She stared at him and he ducked his head for a moment, wishing he hadn’t sounded so poetically silly.
Slowly Polly took it, her fingers still cold where they again brushed his. “So, it’s like a good luck charm, then?”
He nodded. “Sort of like that.”
She tipped a tentative smile at him. “You?”
Scott shook his head. “No, I didn’t do it.” And for some reason he wished he had, just to be the reason for her smile. He touched it again, let his finger slide over the web and brush at the feathers. “It must have been Johnny – my brother has had a lot of experiences with a lot of different people.” When her smile went quiet he inwardly groaned. “Polly, I didn’t mean--”

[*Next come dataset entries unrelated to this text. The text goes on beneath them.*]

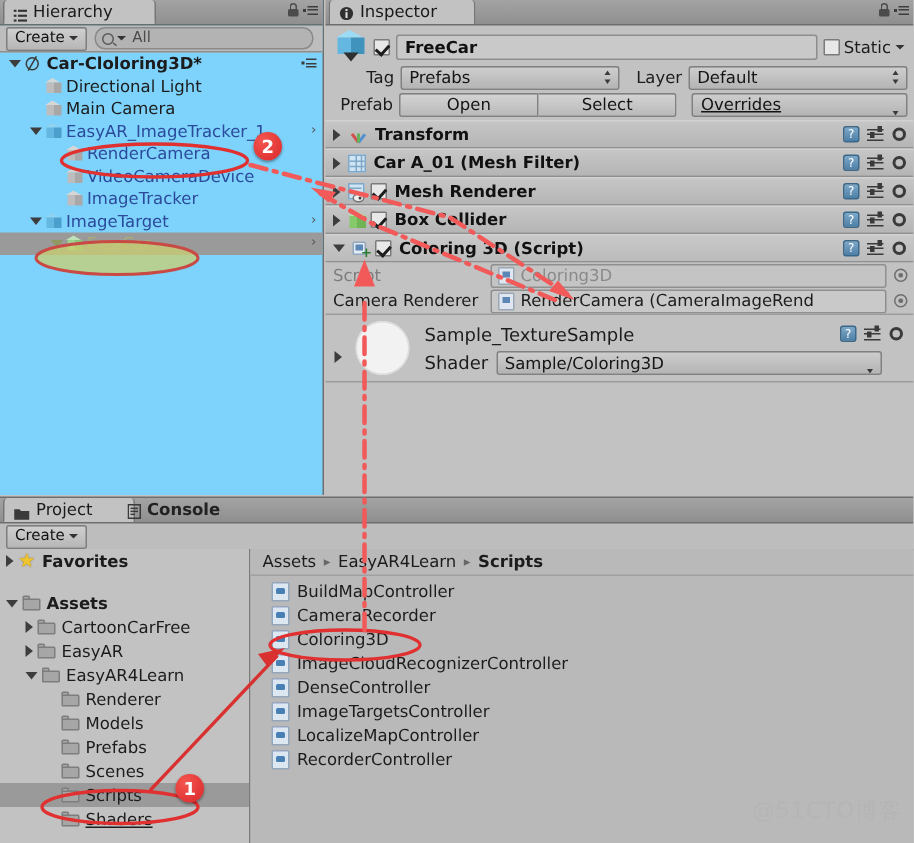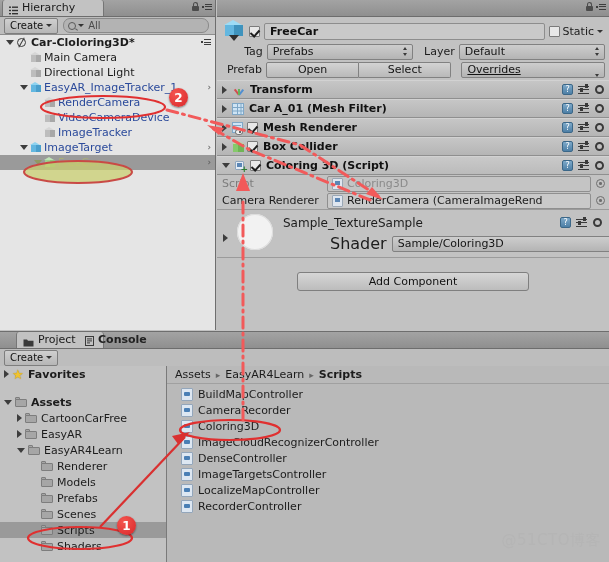--- a/index.html
+++ b/index.html
@@ -57,21 +57,21 @@
   .lockico:before{content:"";position:absolute;left:1px;top:0;width:5px;height:4px;border:1.3px solid #4c4c4c;border-bottom:none;border-radius:3px 3px 0 0;box-sizing:border-box;}
   .lockico:after{content:"";position:absolute;left:0;bottom:0;width:7px;height:5px;background:#4c4c4c;border-radius:1px;}
   .burger{width:9px;height:8px;position:relative;}
   .burger i{position:absolute;left:2px;height:1px;background:#3d3d3d;width:7px;display:block;}
   .burger i:nth-child(1){top:1px;}
   .burger i:nth-child(2){top:3.5px;}
   .burger i:nth-child(3){top:6px;}
   .burger:before{content:"";position:absolute;left:-1px;top:3px;width:2px;height:2px;background:#3d3d3d;}
 
   
-  #hierarchy{left:0;top:0;width:216px;height:330px;background:#e5e5e5;border-right:1px solid #6e6e6e;}
+  #hierarchy{left:0;top:0;width:216px;height:330px;background:#7dd3fc;border-right:1px solid #6e6e6e;}
   .hrow{height:15px;display:flex;align-items:center;position:relative;padding-left:6px;font-size:11px;color:#1c1c1c;white-space:nowrap;}
   .hrow.scene{font-weight:bold;}
   .hrow.selected{background:#9a9a9a;}
   .tri{width:0;height:0;margin-right:2px;flex:none;}
   .tri.down{border-left:4px solid transparent;border-right:4px solid transparent;border-top:5px solid #3d3d3d;}
   .tri.right{border-top:4px solid transparent;border-bottom:4px solid transparent;border-left:5px solid #3d3d3d;}
   .tri.hidden{visibility:hidden;border-left:4px solid transparent;border-right:4px solid transparent;border-top:5px solid #3d3d3d;}
   .tri.dim{border-left:4px solid transparent;border-right:4px solid transparent;border-top:5px solid #8f9a62;}
   .cube{width:11px;height:11px;margin-right:3px;flex:none;position:relative;}
   .cube .top{position:absolute;left:0;top:0;width:0;height:0;border-left:5.5px solid transparent;border-right:5.5px solid transparent;border-bottom:3px solid #d6d6d6;}
@@ -275,30 +275,30 @@
         </span>
     </div>
     <div id="hier-items">
         <div class="hrow" style="padding-left: 20px;">
           <span class="tri hidden"></span>
           <span class="cube">
             <i class="top"></i>
             <i class="lf"></i>
             <i class="rt"></i>
           </span>
-          <span>Main Camera</span>
+          <span>Directional Light</span>
         </div>
         <div class="hrow" style="padding-left: 20px;">
           <span class="tri hidden"></span>
           <span class="cube">
             <i class="top"></i>
             <i class="lf"></i>
             <i class="rt"></i>
           </span>
-          <span>Directional Light</span>
+          <span>Main Camera</span>
         </div>
         <div class="hrow" style="padding-left: 20px;">
           <span class="tri down"></span>
           <span class="cube blue">
             <i class="top"></i>
             <i class="lf"></i>
             <i class="rt"></i>
           </span>
           <span class="prefab">EasyAR_ImageTracker_1</span>
           <span class="chev">›</span>
@@ -349,20 +349,30 @@
           </span>
           <span class="prefab" style="color: rgb(168, 175, 120);">FreeCar</span>
           <span class="chev">›</span>
         </div>
       </div>
   </div>
 </div>
 
 <div class="panel" id="inspector">
   <div class="tabbar">
+    <div class="tab" style="left:2px;width:82px;">
+      <span style="display:inline-block;width:10px;height:10px;">
+        <svg width="10" height="10" viewBox="0 0 10 10">
+            <circle cx="5" cy="5" r="4.4" fill="#2f2f2f"></circle>
+            <rect x="4.3" y="2" width="1.4" height="1.4" fill="#ddd"></rect>
+            <rect x="4.3" y="4.1" width="1.4" height="3.9" fill="#ddd"></rect>
+          </svg>
+      </span>
+      <span>Inspector</span>
+    </div>
     <div class="lockicons">
       <span class="lockico"></span>
       <span class="burger">
           <i></i>
           <i></i>
           <i></i>
         </span>
     </div>
   </div>
 
@@ -529,49 +539,46 @@
           <span class="objdot" style="top: 4px;"></span>
         </div>
       </div>
 
     <div class="matblock">
       <span class="matcircle"></span>
       <span class="tri right" style="position:absolute;left:6px;top:24px;"></span>
       <span class="mat-right">
         <div class="matname">Sample_TextureSample</div>
         <div class="matshader">
-          <span style="font-size:16px;margin-left:47px;">Shader</span>
+          <span style="font-size:12px;">Shader</span>
           <span class="dropdown single" style="width:250px;">
             <span>Sample/Coloring3D</span>
             <span class="dd-arrows"></span>
           </span>
         </div>
       </span>
       <span class="compicons" style="top:7px;right:6px;">
         <span class="ico-help">?</span>
         <span class="ico-preset">
             <i></i>
             <i></i>
             <i></i>
             <b></b>
             <b></b>
           </span>
         <span class="ico-gear"></span>
       </span>
     </div>
 
-    <div class="addcomp">
-      <span>Add Component</span>
-    </div>
   </div>
 </div>
 
 <div class="panel" id="project">
   <div class="tabbar">
-    <div class="tab" style="left:16px;width:72px;">
+    <div class="tab" style="left:2px;width:72px;">
       <span style="display:inline-block;width:11px;height:9px;position:relative;">
         <svg width="11" height="9" viewBox="0 0 11 9">
             <path d="M0.5 8.5 V1.5 H4 L5 2.7 H10.5 V8.5 Z" fill="#3a3a3a"></path>
           </svg>
       </span>
       <span>Project</span>
     </div>
     <div class="tab inactive" style="left:78px;width:76px;font-weight:bold;">
       <span style="display:inline-block;width:9px;height:10px;">
         <svg width="9" height="10" viewBox="0 0 9 10">
@@ -638,21 +645,21 @@
         <div class="prow" style="padding-left: 30px;">
           <span class="tri hidden" style="margin-right: 3px;"></span>
           <span class="folder"></span>
           <span>Scenes</span>
         </div>
         <div class="prow selected" style="padding-left: 30px;">
           <span class="tri hidden" style="margin-right: 3px;"></span>
           <span class="folder"></span>
           <span>Scripts</span>
         </div>
-        <div class="prow" style="padding-left: 30px;">
+        <div class="prow" style="padding-left: 30px; text-decoration: underline;">
           <span class="tri hidden" style="margin-right: 3px;"></span>
           <span class="folder"></span>
           <span>Shaders</span>
         </div>
       </div>
   </div>
 
   <div class="pcontent">
     <div class="breadcrumb">
       <span>Assets</span>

“You tell him thank you,” she interrupted. “From me and Martha. It’s kind of him to think of her this way.” She carefully placed the dream catcher in the baby’s reticule, her lips trembling a little as she did so.
Scott swallowed back something sour. He hadn’t made her anything that made her eyes glisten like that, hadn’t bought her anything special for her trip. He’d just been her mute stage companion and baggage boy. Hardly a worthy escort.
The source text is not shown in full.